If you find that there are no doors or windows unlocked, do not…and I repeat, do not…make the problem worse by breaking a window or attempting to kick in a door in order to gain access to your home. At best, these options are expensive—both windows and doors are costly to replace, especially doors as you can also destroy the frame along with the door itself. At worst, breaking in can leave you seriously injured (you wouldn’t believe the number of cuts, abrasions, wrenched backs and pulled hamstrings that occur while trying to bust through windows and doors).


  1. Call Your Partner/Spouse/Relative/Neighbor Who Has a Spare Key

Odds are, there is someone with whom you’ve trusted a spare key to your home. The problem is, those keyholders aren’t always available when you need to get into your home. If you live in an apartment complex or rental, consider calling your landlord or rental office as they will likely have a spare key.

Go through your list of spare key holders contacting each to see if they are available to let you into your home.
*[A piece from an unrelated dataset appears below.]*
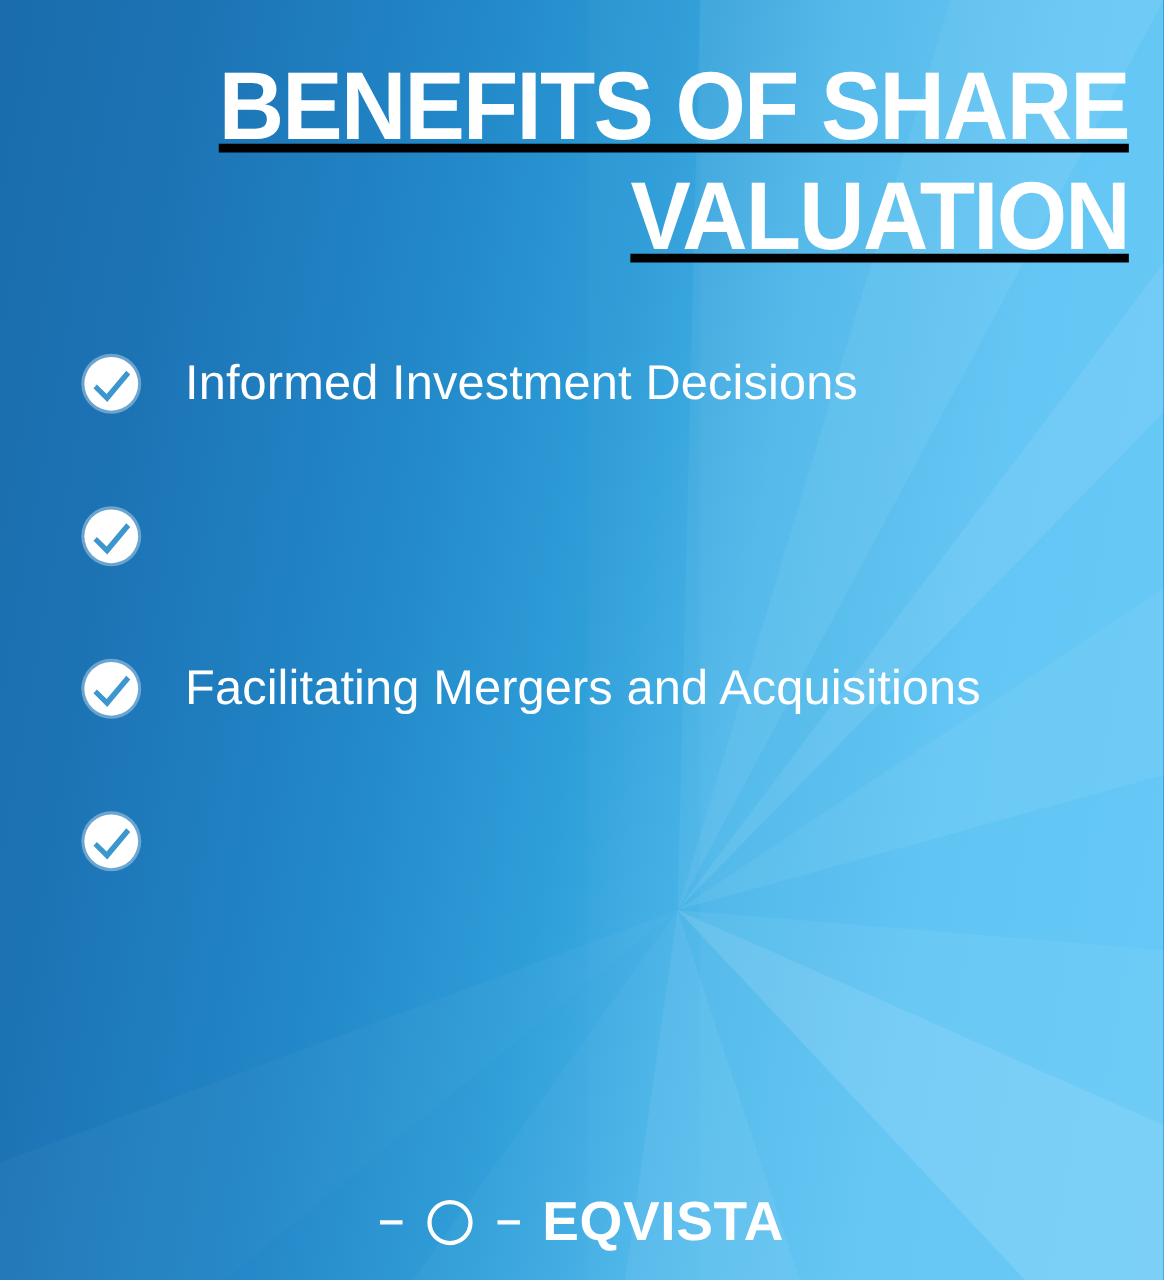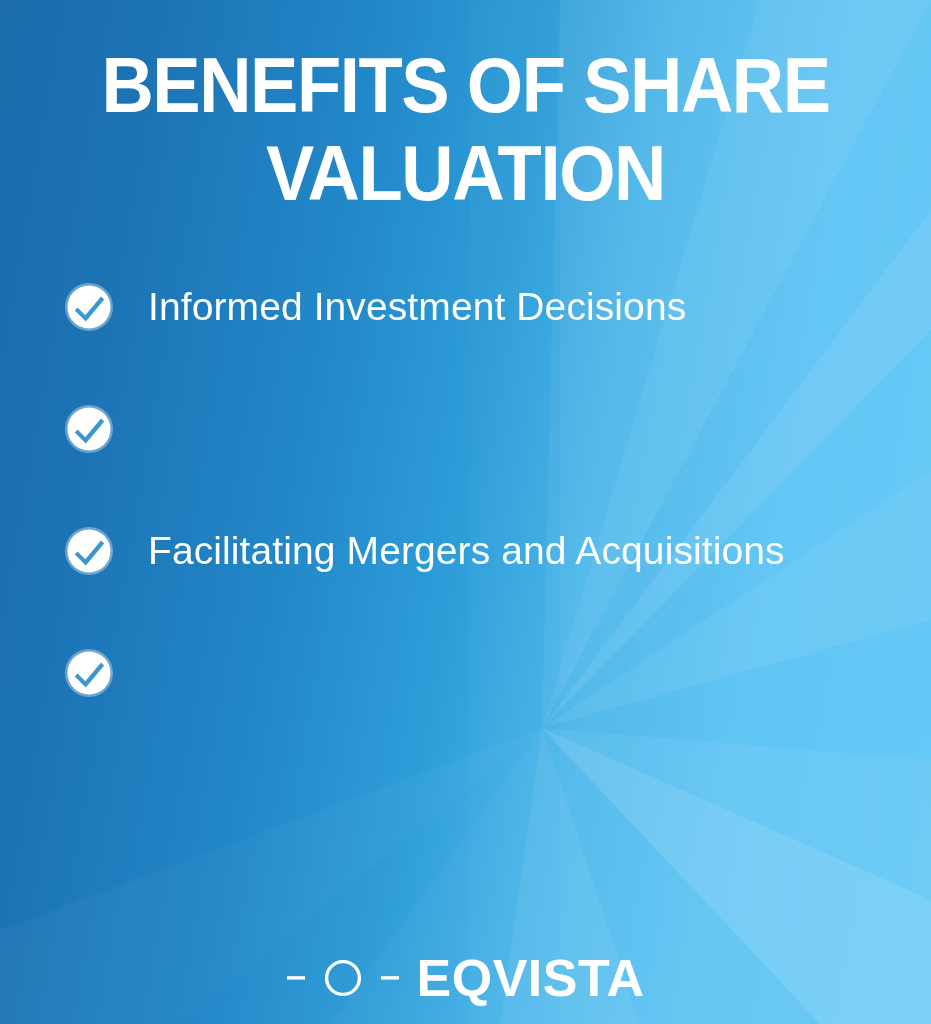"BENEFITS OF SHARE" .title-block { text-align: center -> right; text-decoration: none -> underline }
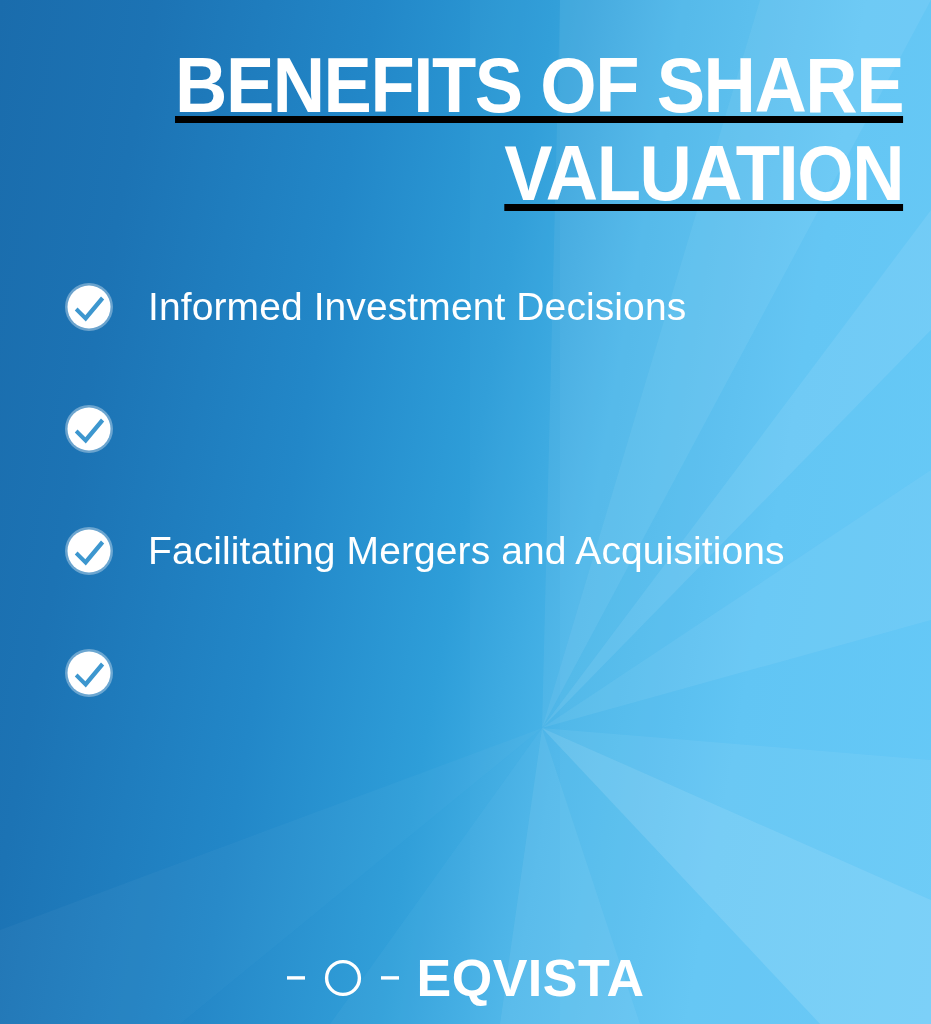"EQVISTA" .logo-word { font-size: 52px -> 44px }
  1. Don’t Forget About the Doggie Door

It may sound absurd, but many a homeowner has taken advantage of an unsecured dog door during a lock-out emergency, especially if you have a dog of large size. If yours is a more standard doggie door, you may need to enlist the squeezing skills of your own child or your neighbour’s kid (with neighbour approval and supervision, of course).

Keep in mind they don’t have to fit completely through the dog door—they only need to be able to reach the lock on the inside of the door.


  1. Call an Emergency Locksmith

If you cannot find a safe way to enter your home, it’s time to call in the experts. The trick here is to know who you are going to call before you’re ever locked out of your home. Ask friends and family members for referrals to legitimate locksmiths. Unfortunately, the internet is rife with ne’er-do-well locksmiths who prey on a person’s desperation to get into their home with claims of bargain-basement prices.

Find a locksmith you trust and enter their number as a contact in your phone. When the time comes and you find yourself in need of a reputable locksmith, you’ll have the phone number handy and can rest easy knowing a professional will have your lock opened in minutes and you’ll be safe inside your home.